OCR accuracy varies; some engines struggle when music is present.

Sounding Spirit’s work revolves around digitizing, processing, and displaying songbooks. Sounding Spirit’s approach to digitization is driven by our emphasis on songbooks’ social function as carriers of race, place, religion, and culture.

The books included in our scholarly editions and digital library collections matter materially. Elements of the physical items themselves—their dimensions, musical form, music notation, and evidence of use—are important to practitioners and researchers alike. Our digitization process results in high quality images and textual information that record both content and layout. Readux, our platform for display and engagement, draws on this information, allowing Sounding Spirit publications to engage materials for textual evidence of cultural context and encounter.

Specs and Speculation

Sounding Spirit has defined high standards for digitization that rely on national and international guidelines and cover areas ranging from optical resolution to color fidelity. These standards allow us to best represent each songbook’s physical characteristics on the web and in new print editions. Our collaborative approach to collection building allows us to workshop our standards with institutions representing a wide range of digital affordances. These collaborations allow us to balance best practices with accommodations that make both our processes and products accessible to a variety of partners.

Overlays and Understories

Optical character recognition (OCR), the electronic recognition and encoding of the text in digital images, is a rapidly evolving field central to Sounding Spirit’s approach to digital collections and editions alike. Sounding Spirit’s Readux platform enables the selection and annotation of any element of a book’s page, including music and illustrative elements. Readux also allows users and editors to select and annotate text generated through OCR. Though most archives use OCR to generate plain text, many leading OCR engines can also generate positional information for each word. Readux uniquely harnesses this positional information, transparently overlaying the encoded text on the digital page image, making annotation of semantic text possible.
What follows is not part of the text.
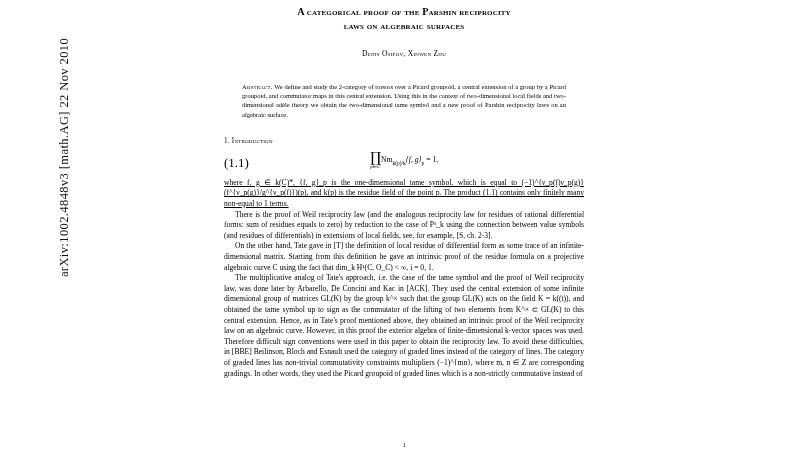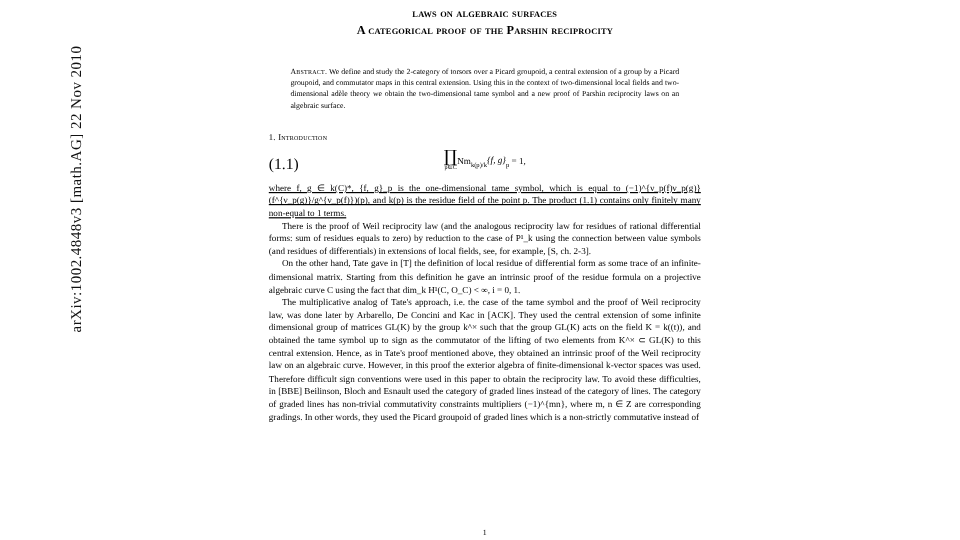"laws on algebraic surfaces" div { order: before "A categorical proof of the" -> after "A categorical proof of the" }
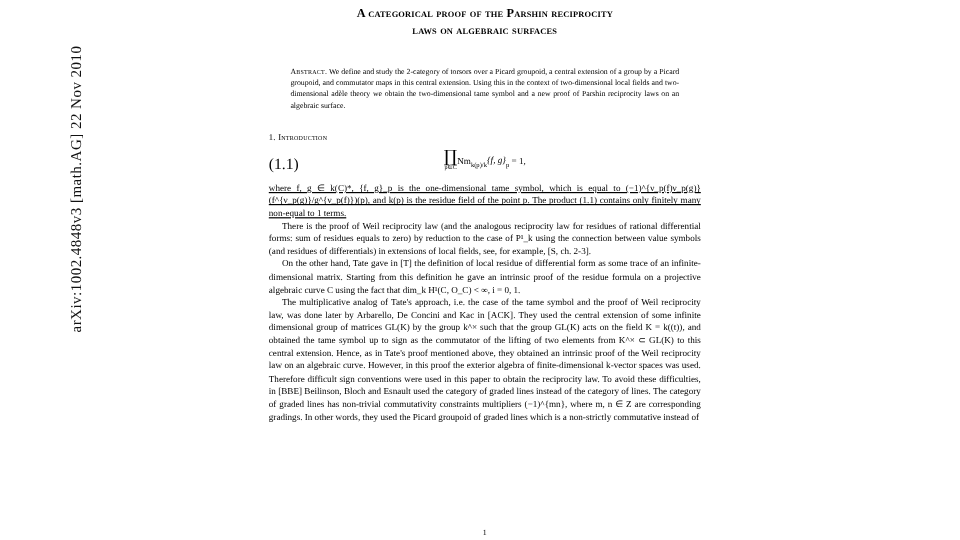"Denis Osipov, Xinwen Zhu" div.authors { html: none -> <div>Denis Osipov, Xinwen Zhu</div> }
Sounding Spirit encourages institutions to adopt positional text OCR workflows to facilitate scholarship and public interaction that builds on pages’ structure and layout in addition to the words themselves. Sounding Spirit’s focus on songbooks whose juxtapositions of words and music can signal cultural affiliations requires OCR technology that can differentiate between textual and musical content. Our team is exploring the potential of software designed to identify text in environmental settings to differentiate text from music while achieving a high-level of accuracy. The Sounding Spirit team is actively researching both OCR and optical music recognition (OMR) practices that best represent these texts and allow our software developers to build additional affordances into the Readux platform.

Federating the Future

The Readux platform uses the International Image Interoperability Framework (IIIF) to enable the aggregation and display of federated collections. While IIIF is not yet universally adopted, a growing list of institutions have implemented this protocol to enhance access to their digital collections. Others share their digitized books with the Internet Archive, a publicly accessible digital archive with over 20 million books that is experimenting with IIIF implementation. Sounding Spirit encourages institutions to adopt digitization and hosting practices that harness IIIF to allow for public access to digitized books’ page images and the rich metadata associated with these collections, including robust positional text derived from OCR when available.